Based on these observations, we therefore propose that the re-localisation of lignin as well as partial hemicellulose removal are likely to be important factors in increasing the enzymatic digestibility of wheat straw through hydrothermal pretreatment. It seems that exposing cellulose through manipulation of hemicelluloses and lignin are equally as important as altering the crystallinity and rupture of the skeletal structure of the cell wall.
Comparison with conventional steam explosion
In order to understand whether the factors affecting biomass digestibility through hydrothermal pretreatment are of a more general nature, steam-exploded straw was also investigated microscopically and spectroscopically. Steam explosion is considered one of the most promising pretreatment technologies and is often combined with the addition of chemicals [5, 6]. In our case the straw was impregnated with SO2 prior to steam explosion. In principle, steam explosion is not unlike hydrothermal pretreatment. As such, the effect on compositional changes is also similar (Table 1).
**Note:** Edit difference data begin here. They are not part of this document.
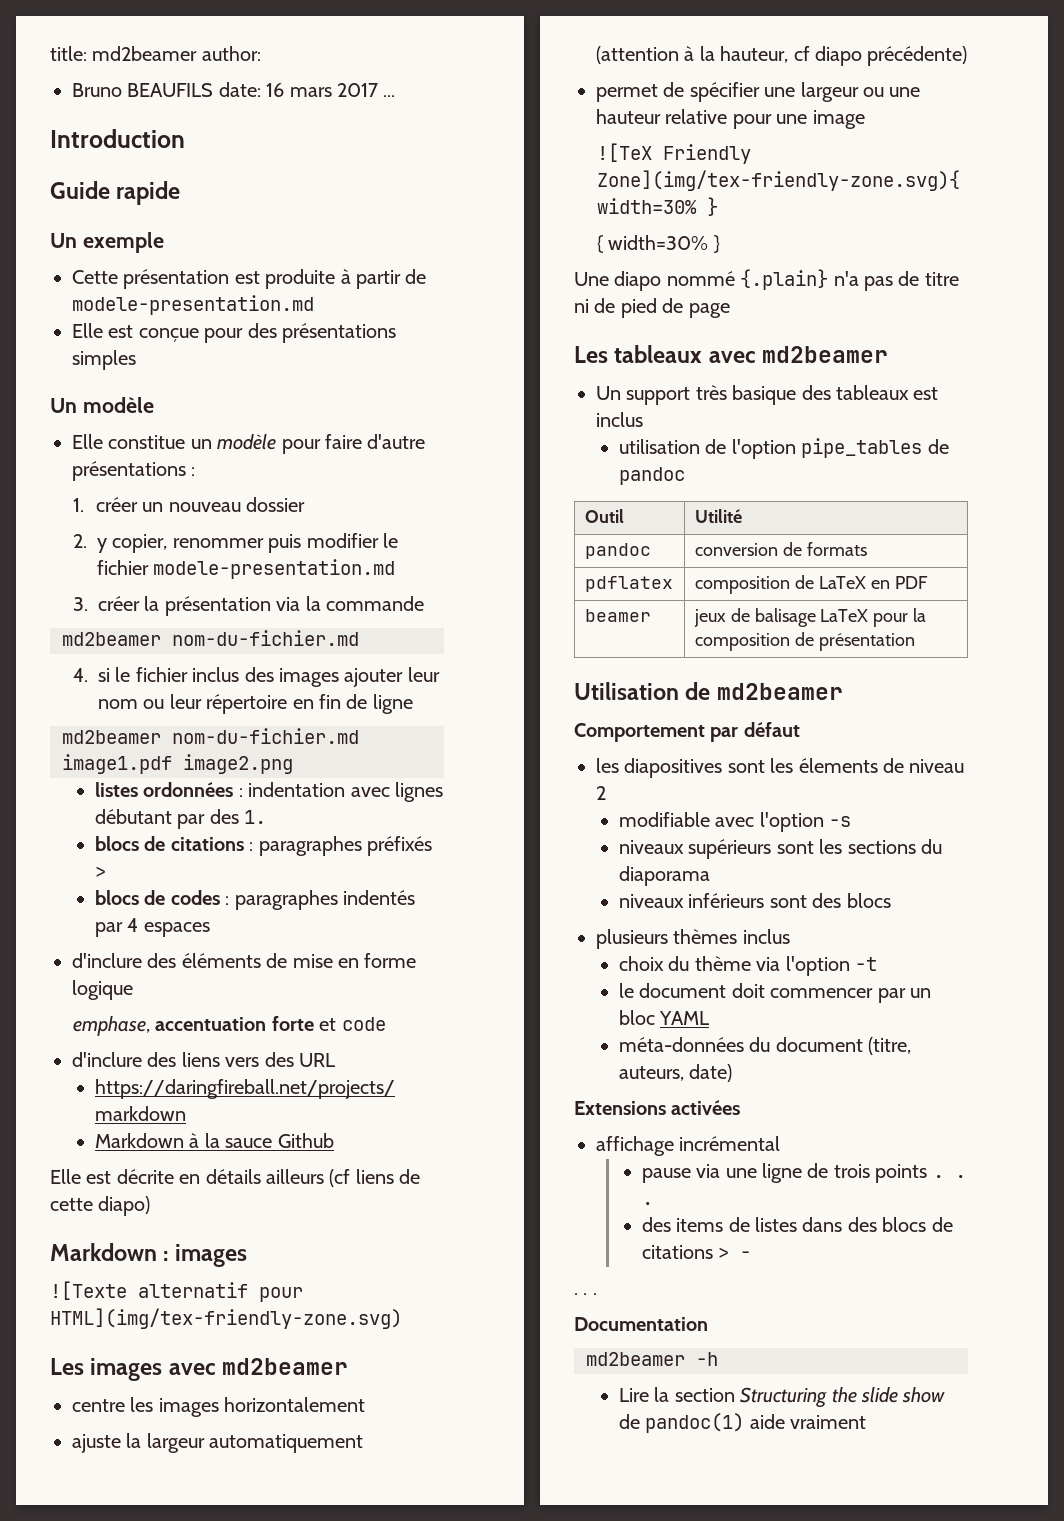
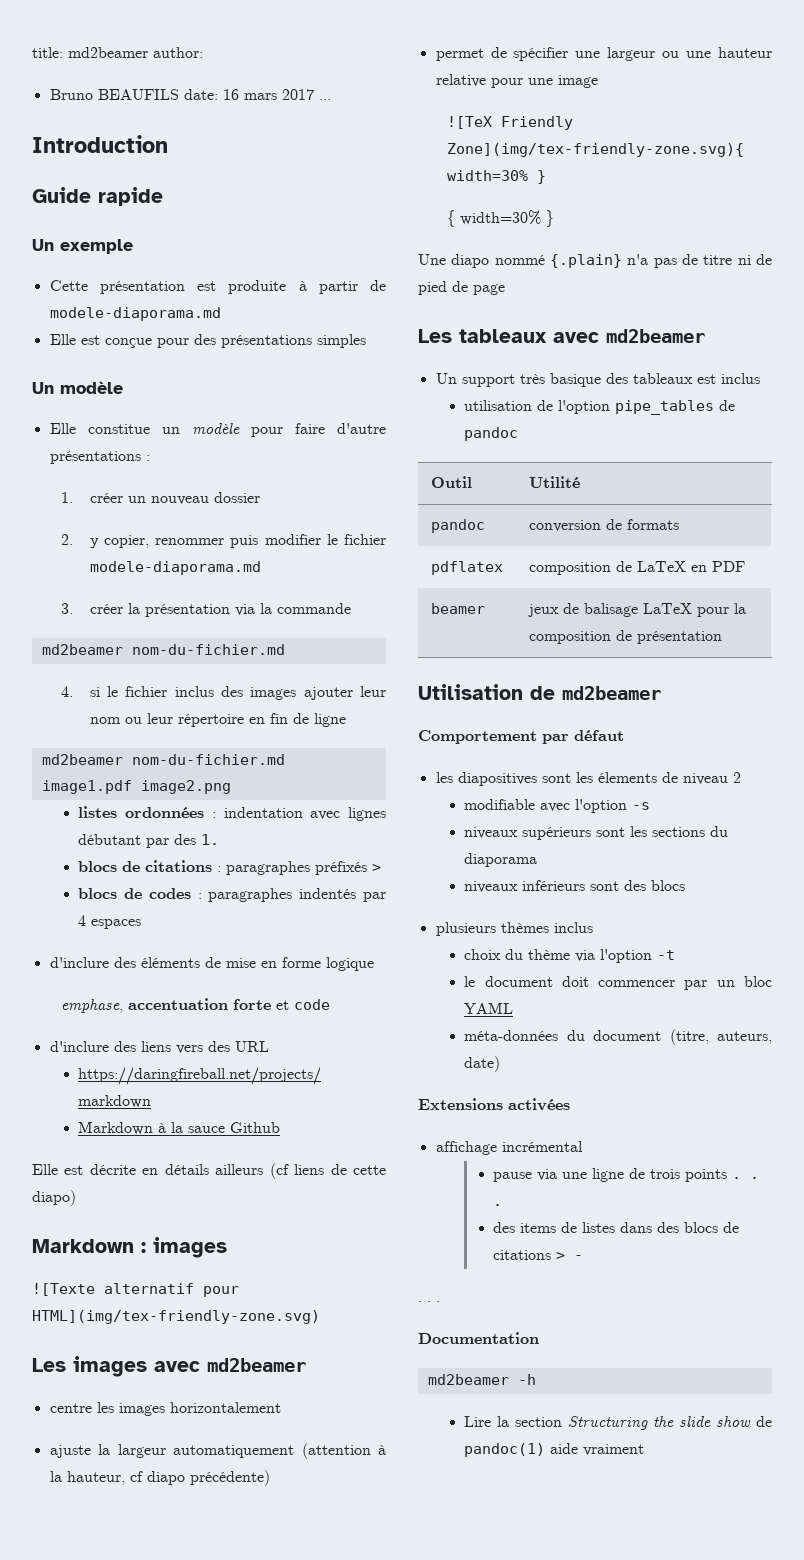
- Cette présentation est produite à partir de modele-presentation.md
+ Cette présentation est produite à partir de modele-diaporama.md
- 2. y copier, renommer puis modifier le fichier modele-presentation.md
+ 2. y copier, renommer puis modifier le fichier modele-diaporama.md

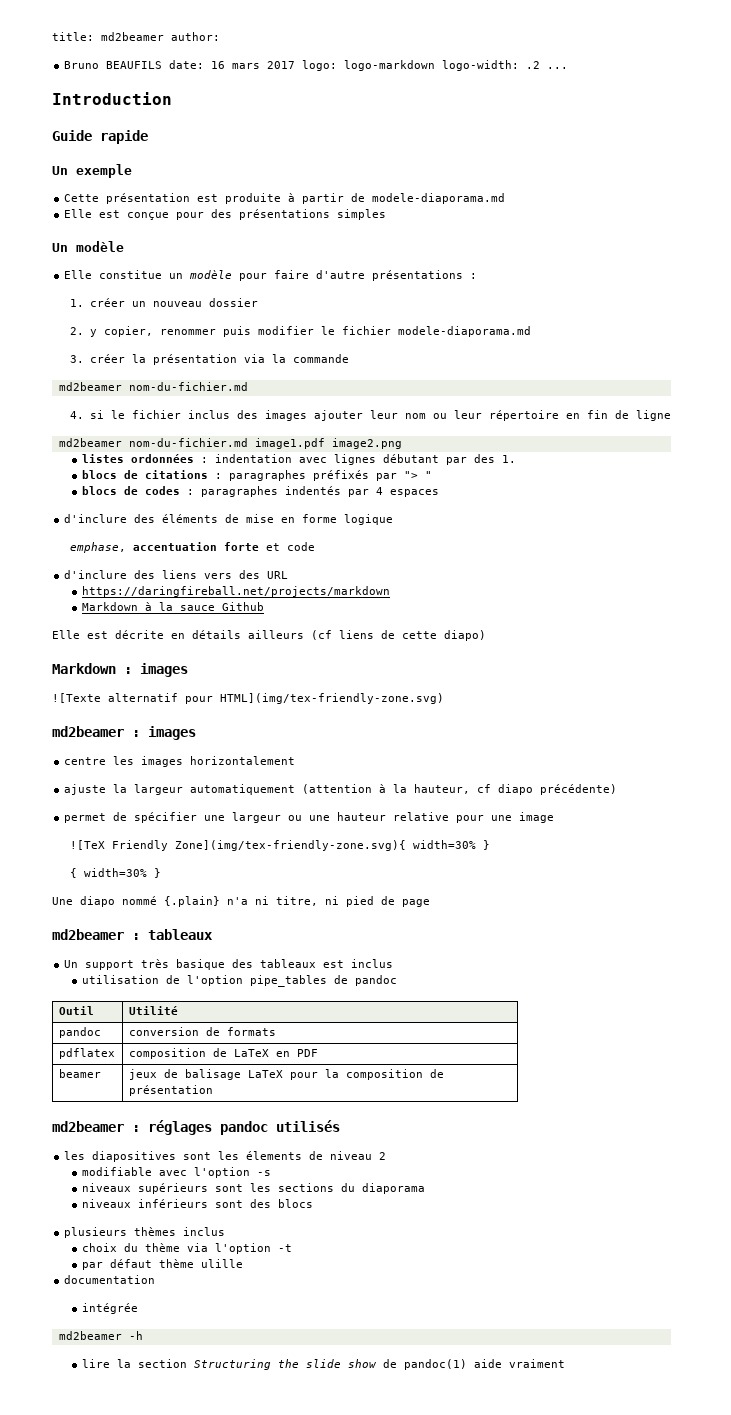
- Bruno BEAUFILS date: 16 mars 2017 ...
+ Bruno BEAUFILS date: 16 mars 2017 logo: logo-markdown logo-width: .2 ...
- blocs de citations : paragraphes préfixés >
+ blocs de citations : paragraphes préfixés par "> "
- Les images avec md2beamer
+ md2beamer : images
- Une diapo nommé {.plain} n'a pas de titre ni de pied de page
+ Une diapo nommé {.plain} n'a ni titre, ni pied de page
- Les tableaux avec md2beamer
+ md2beamer : tableaux
- Utilisation de md2beamer
- Comportement par défaut
+ md2beamer : réglages pandoc utilisés
- le document doit commencer par un bloc YAML
- méta-données du document (titre, auteurs, date)
- Extensions activées
- affichage incrémental
- pause via une ligne de trois points . . .
- des items de listes dans des blocs de citations > -
- . . .
- Documentation
+ par défaut thème ulille
+ documentation
+ intégrée
- Lire la section Structuring the slide show de pandoc(1) aide vraiment
+ lire la section Structuring the slide show de pandoc(1) aide vraiment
As seen in Fig. 1 the FTIR spectra of the steam-exploded straw are similar to those of hydrothermally treated straw, both in general and in spectral ranges related to wax, hemicellulose and lignin. SEM investigations (Fig. 2J and 2K) showed that steam-exploded straw was more heterogeneous than hydrothermally pretreated straw, containing larger pieces of almost intact straw but also a larger fraction of individual fibres that had been compacted together. Some SEM images also showed droplets on the surface of the fibres (see the arrows in Fig. 2K). These droplets are also believed to be lignin, possibly formed through coalescence of smaller sized lignin deposits during the pretreatment as described in [39]. The difference in amount of larger lignin droplets between the different pretreatments may be due to varying water contents and pH during the treatment. AFM showed globular deposits similar to, but larger than those seen on hydrothermally pretreated straw (Fig. 2L).